* Items from a dataset:
= = = =
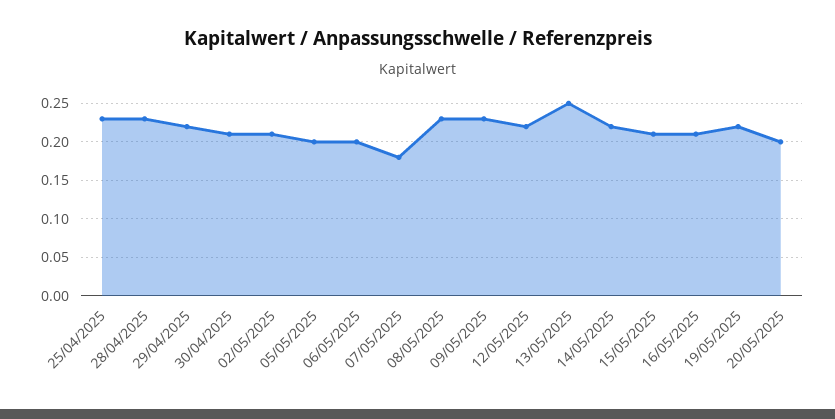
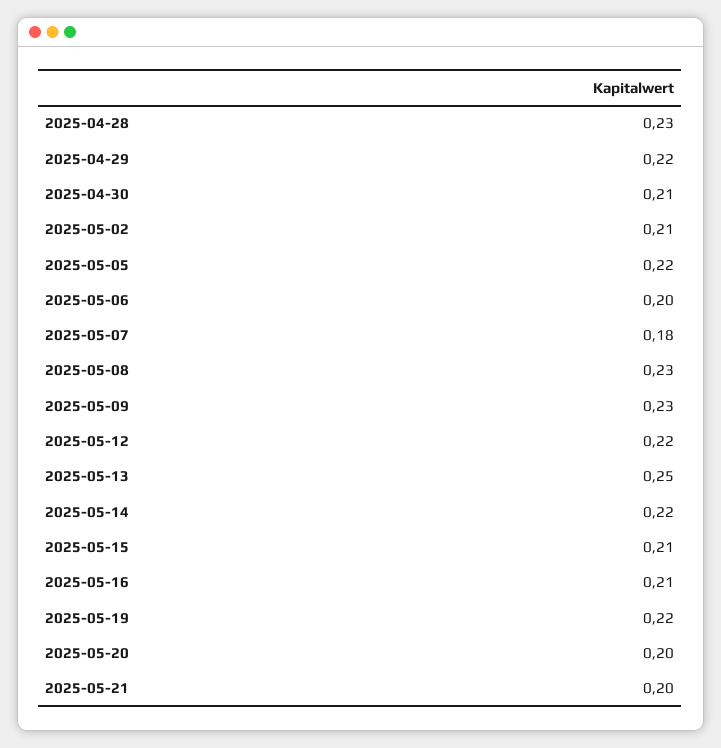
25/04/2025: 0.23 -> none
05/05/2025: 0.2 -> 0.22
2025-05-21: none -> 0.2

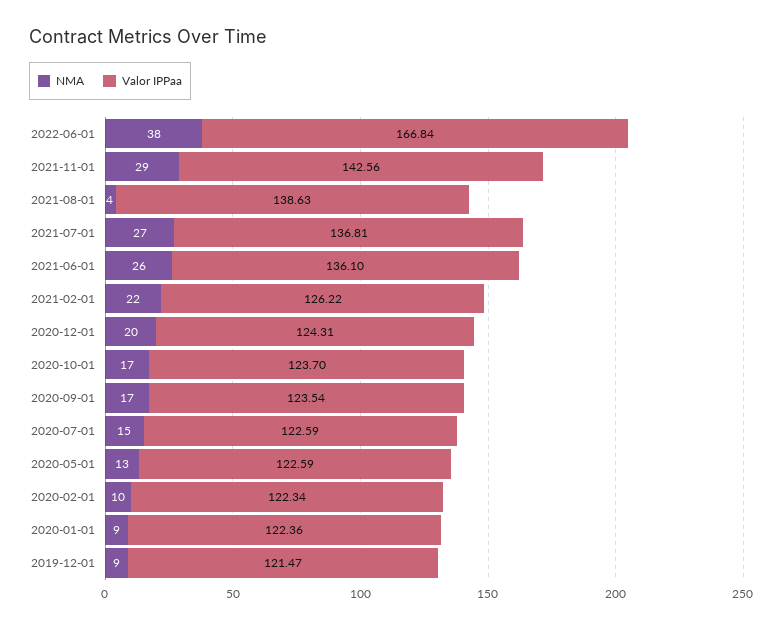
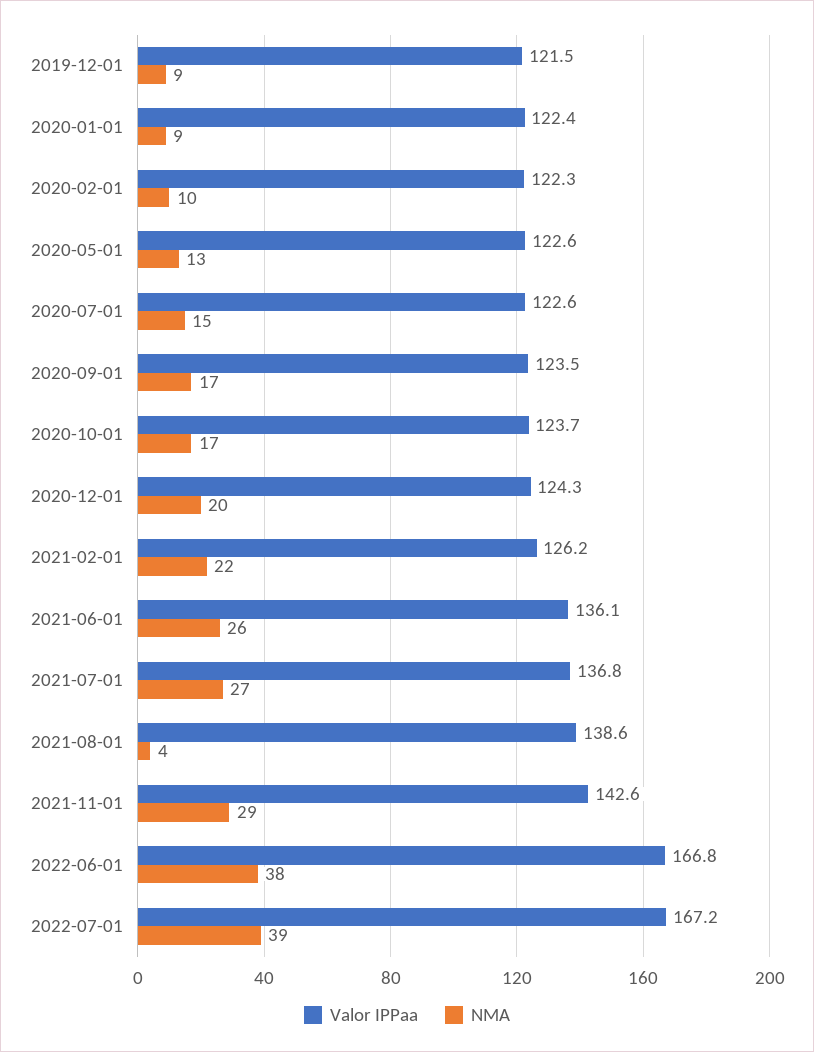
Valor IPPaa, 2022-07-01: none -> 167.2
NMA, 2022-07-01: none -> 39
= = = =
* Aim of the task: Output all of the entries once more, word for word, with the images removed.

* Answer box:
25/04/2025: 0.23 -> none
05/05/2025: 0.2 -> 0.22
2025-05-21: none -> 0.2

Valor IPPaa, 2022-07-01: none -> 167.2
NMA, 2022-07-01: none -> 39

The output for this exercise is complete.